CHARGE TO THE COMMITTEE
The MIST was designed to test chemical protective ensembles for soldiers in the field. The MIST is part of a program that includes designing protective suits, developing test methodology, conducting tests, and conducting health hazard analyses. The CSC was asked to make a technical assessment of the MIST program. Specifically, the CSC was asked to:
-
review the test methodology for the MIST program1
-
review the use of biological markers (e.g., cholinesterase inhibition) to predict the signs and symptoms associated with exposure to nerve (VX) and vesicant (HD) agents
-
review the test methodology for employing passive and active vapor and aerosol samplers during simulant tests at Dugway Proving Ground, Utah, and assess the plan for data collection and analysis
-
determine whether the current chemical simulant, methyl salicylate, or an alternative simulant should be used in the MIST program
STUDY APPROACH
The CSC selected members of the standing committee to serve on a panel to review the MIST program. The panel was composed of experts in the fields of protective systems, toxicology, risk assessment, environmental and occupational health, simulation and modeling, textile science, human factors, organic chemistry, and chemical engineering. The panel collected data to assess the methodology used in the MIST for suitability, validity, and thoroughness. The panel received input from a variety of sources, including personnel from the Natick RDEC, where the suits were designed; the Edgewood RDEC, where the test methodology was developed; the U.S. Army Center for Health Promotion and Preventive Medicine, where the health hazard assessment was performed; and the West Desert Test Center at Dugway Proving Ground, where the tests were actually performed. The panel also heard perspectives from the Test and Evaluation Command at Aberdeen Proving Ground, Maryland; the NBC equipment manager from Quantico Marine Base in Quantico, Virginia; and program management perspectives from a representative of Fort Belvoir, Virginia. The panel reviewed the selection processes used to arrive at the current methodology for samplers, modeling, data collection, biomarkers, the extrapolation of data to human use, and all assumptions.

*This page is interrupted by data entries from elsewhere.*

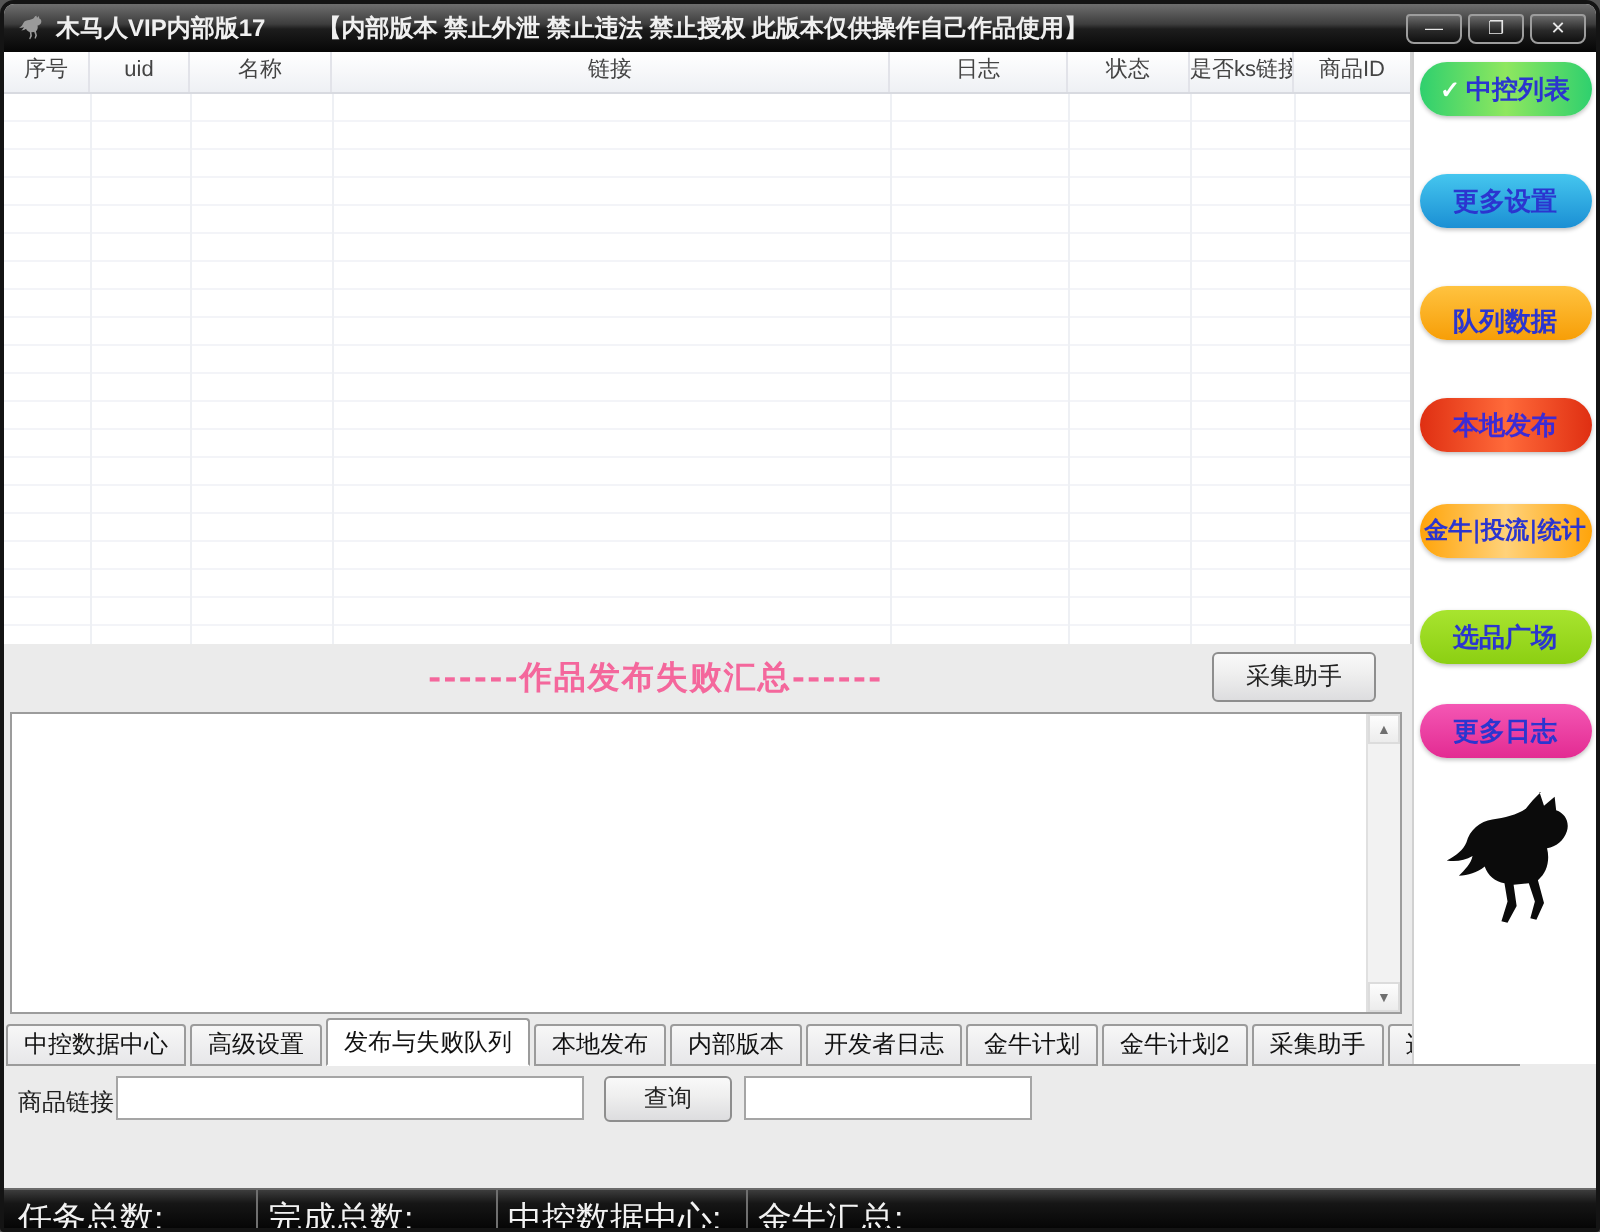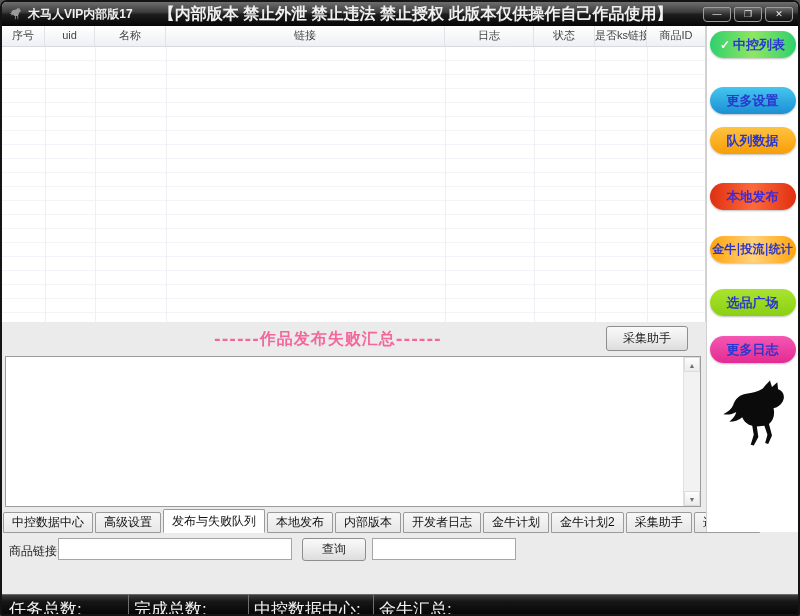--- a/index.html
+++ b/index.html
@@ -9,21 +9,21 @@
     background:#ebebeb;font-family:"Liberation Sans",sans-serif;
   }
   
   .titlebar{
     position:absolute;left:0;top:0;width:796px;height:24px;
     background:linear-gradient(#6e6e6e 0%,#3d3d3d 42%,#1d1d1d 52%,#060606 100%);
     display:flex;align-items:center;padding:12px 5px;box-sizing:border-box;color:#f0f0f0;
   }
   .title-icon{width:16px;height:14px;flex:0 0 auto;}
   .titlebar-title{font-size:12px;font-weight:bold;margin-left:5px;white-space:nowrap;}
-  .titlebar-warning{font-size:16px;font-weight:bold;margin-left:26px;white-space:nowrap;}
+  .titlebar-warning{font-size:12px;font-weight:bold;margin-left:26px;white-space:nowrap;}
   .win-controls{margin-left:auto;display:flex;gap:3px;}
   .win-btn{
     width:28px;height:15px;box-sizing:border-box;border:1px solid #9d9d9d;border-radius:2px 2px 4px 4px;
     background:linear-gradient(#6a6a6a,#2a2a2a 55%,#101010);
     color:#e8e8e8;font-size:9px;line-height:12px;text-align:center;cursor:default;
   }
   
   .table-panel{position:absolute;left:0;top:24px;width:704px;height:296px;background:#fff;border-right:1px solid #d3d3d3;box-sizing:border-box;}
   .table-header{display:flex;height:20px;background:linear-gradient(#ffffff,#eef0f4);border-bottom:1px solid #d8dae0;}
   .th{box-sizing:border-box;border-right:1px solid #e2e3e9;font-size:11px;color:#444;text-align:center;line-height:19px;overflow:hidden;white-space:nowrap;}
@@ -65,21 +65,21 @@
   .status-sep{position:absolute;top:0;bottom:0;width:1px;background:#6f6f6f;}
   
   .sidebar{position:absolute;left:704px;top:24px;width:92px;height:506px;background:#ffffff;
     border-left:1px solid #d0d0d0;box-sizing:border-box;display:flex;flex-direction:column;align-items:center;}
   .sb-btn{width:86px;height:27px;border-radius:14px;display:flex;align-items:center;justify-content:center;
     font-family:"DejaVu Serif",serif;font-weight:bold;font-size:13px;color:#2b35cf;cursor:default;
     box-shadow:0 1px 2px rgba(0,0,0,.25);white-space:nowrap;overflow:hidden;}
   .sb-check{color:#ffffff;font-size:12px;margin-right:3px;}
   .sbb0{background:linear-gradient(90deg,#2fd06e,#8fe75f 50%,#2fd06e);margin-top:5px;}
   .sbb1{background:linear-gradient(180deg,#45c6ef,#1b8fd4);margin-top:29px;}
-  .sbb2{background:linear-gradient(180deg,#ffc340,#f79e07);margin-top:13px;}
+  .sbb2{background:linear-gradient(180deg,#ffc340,#f79e07);margin-top:29px;align-items:flex-end;}
   .sbb3{background:linear-gradient(90deg,#df2f12,#ff6a3a 50%,#df2f12);margin-top:29px;color:#3c2bd5;}
   .sbb4{background:linear-gradient(90deg,#2e55e0,#3a63e8 35%,#b13bd2);margin-top:24px;color:#2a1fc0;}
   .sbb5{background:linear-gradient(90deg,#ffa40a,#ffd27a 50%,#ffa40a);margin-top:26px;font-size:12px;}
   .sbb6{background:linear-gradient(180deg,#a8e42f,#8ccf12);margin-top:26px;}
   .sbb7{background:linear-gradient(180deg,#f457b4,#e32b92);margin-top:20px;}
   .horse{margin-top:14px;width:84px;height:76px;}
 </style>
 </head>
 <body>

The panel collected the data, evaluated them for suitability, and came to conclusions about the model as applied to the testing of chemical protective suits.
This report summarizes the activities and the recommendations based on the CSC's review of the MIST program. Chapter 2 focuses on the test protocol; Chapter 3 reviews the simulant selection; Chapter 4 focuses on test methods and sampler selection; Chapter 5 outlines assumptions and limitations; and Chapter 6 presents the committee's conclusions and recommendations.